### PROBLEM
Images do not belong in the copy; retype the rest of the entries below exactly.

### DATA UNDER STUDY

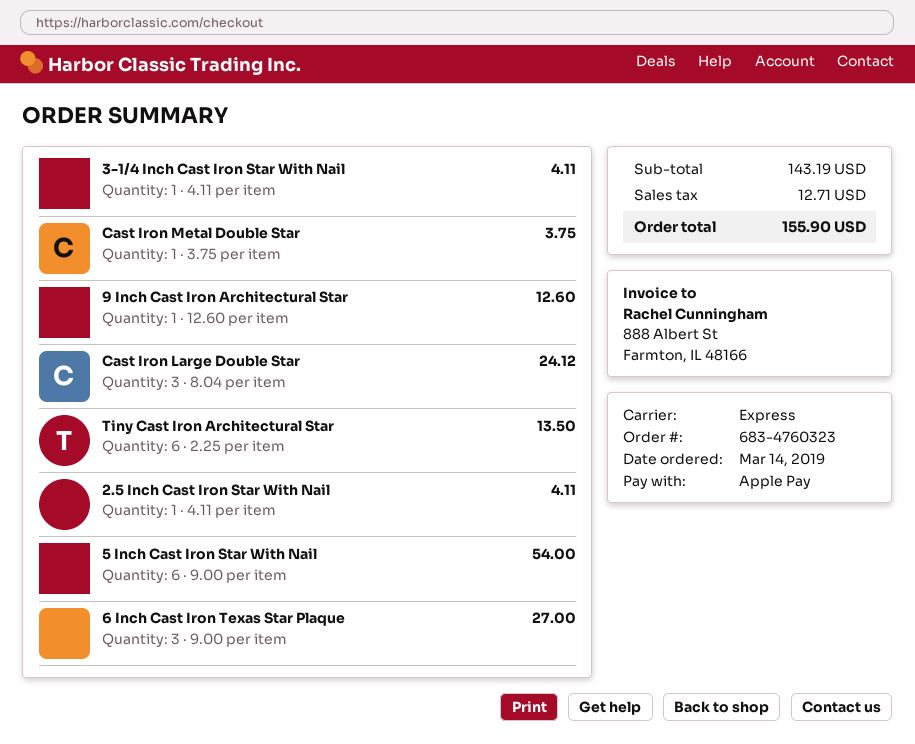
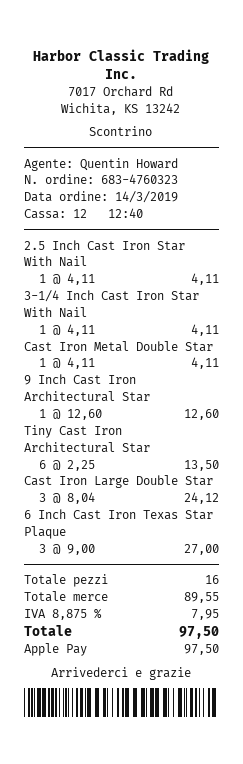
Cast Iron Metal Double Star: 1 x 3.75 = 3.75 -> 1 x 4.11 = 4.11
5 Inch Cast Iron Star With Nail: 6 x 9.00 = 54.00 -> none
subtotal: 143.19 -> 89.55
tax: 12.71 -> 7.95
total: 155.90 -> 97.50

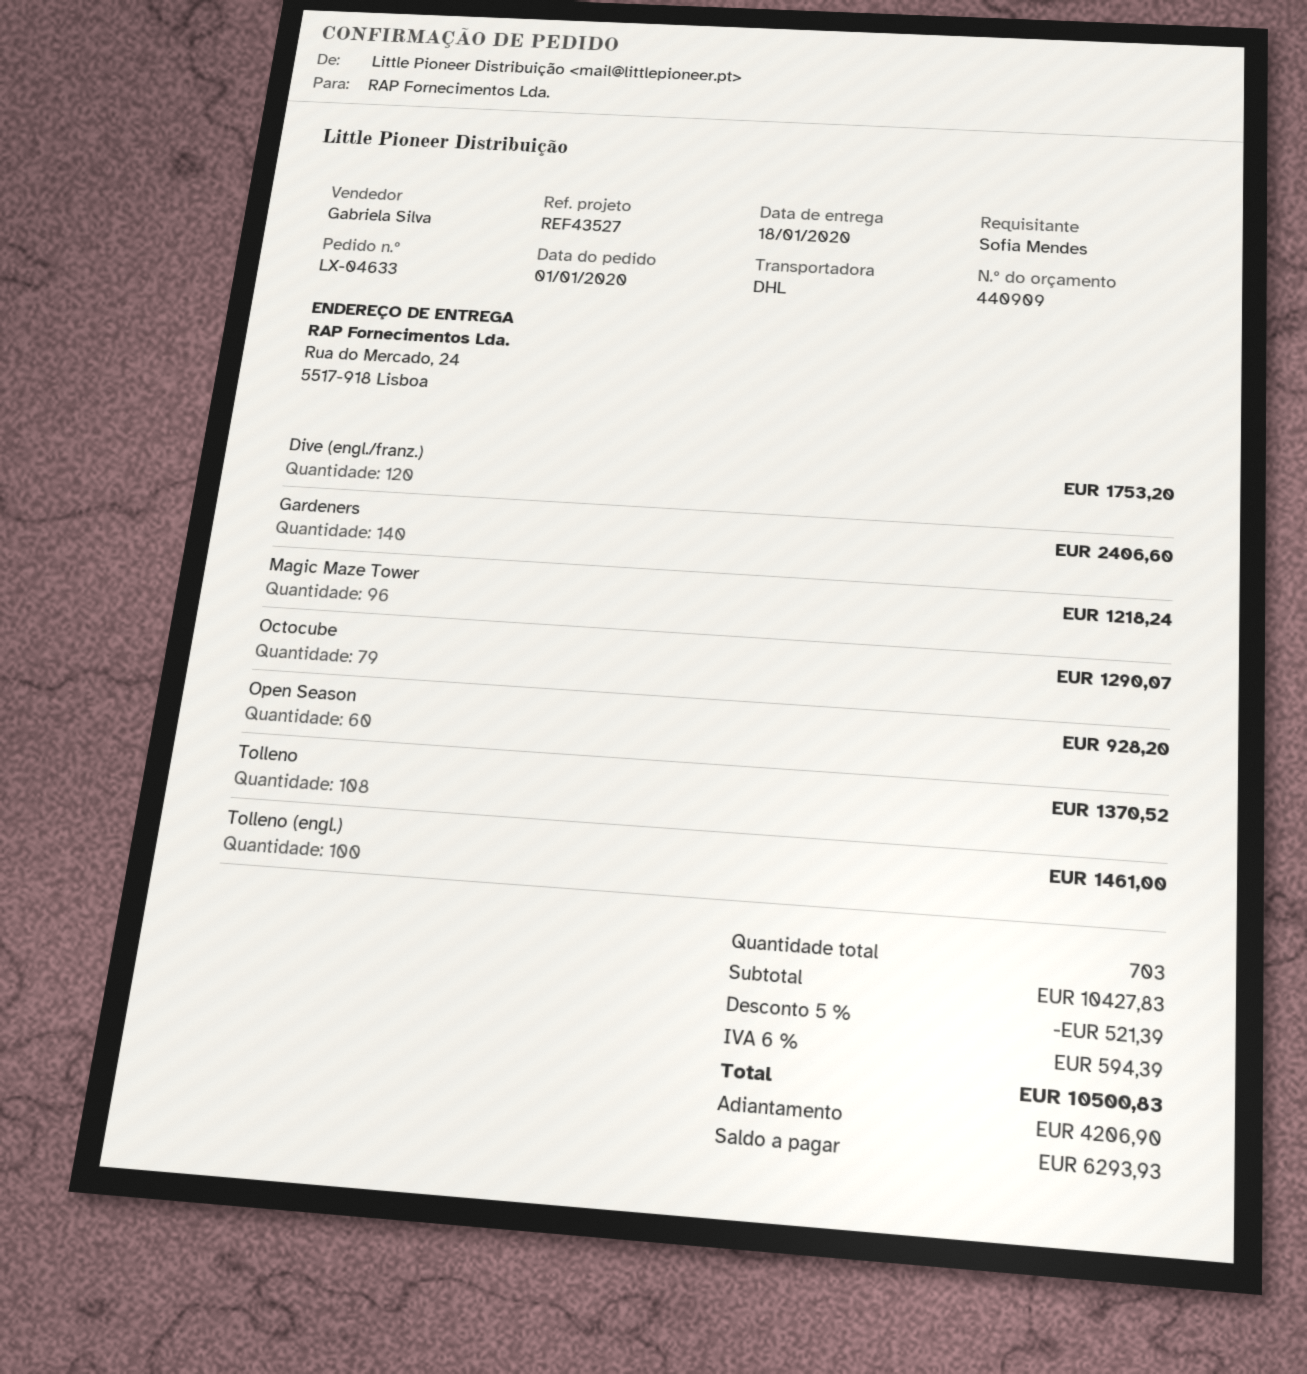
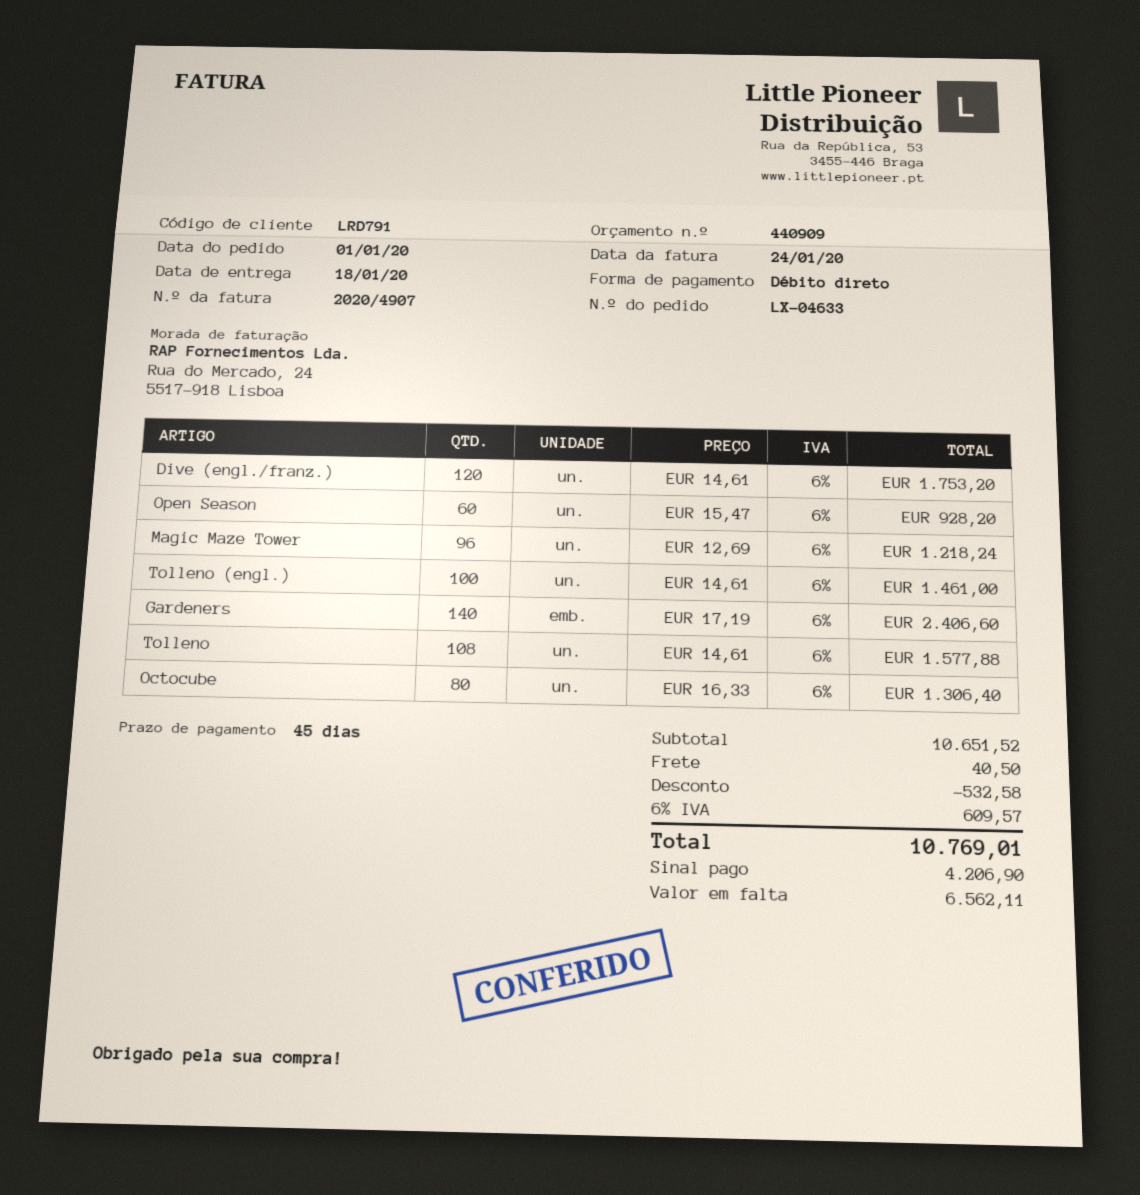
Octocube: 79 for 1290.07 -> 80 for 1306.40
Tolleno: 108 for 1370.52 -> 108 for 1577.88
subtotal: 10427.83 -> 10651.52
discount: 521.39 -> 532.58
shipping: none -> 40.50
tax: 6% = 594.39 -> 6% = 609.57
total: 10500.83 -> 10769.01
balance: 6293.93 -> 6562.11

### RESULT OF THIS TASK
Cast Iron Metal Double Star: 1 x 3.75 = 3.75 -> 1 x 4.11 = 4.11
5 Inch Cast Iron Star With Nail: 6 x 9.00 = 54.00 -> none
subtotal: 143.19 -> 89.55
tax: 12.71 -> 7.95
total: 155.90 -> 97.50

Octocube: 79 for 1290.07 -> 80 for 1306.40
Tolleno: 108 for 1370.52 -> 108 for 1577.88
subtotal: 10427.83 -> 10651.52
discount: 521.39 -> 532.58
shipping: none -> 40.50
tax: 6% = 594.39 -> 6% = 609.57
total: 10500.83 -> 10769.01
balance: 6293.93 -> 6562.11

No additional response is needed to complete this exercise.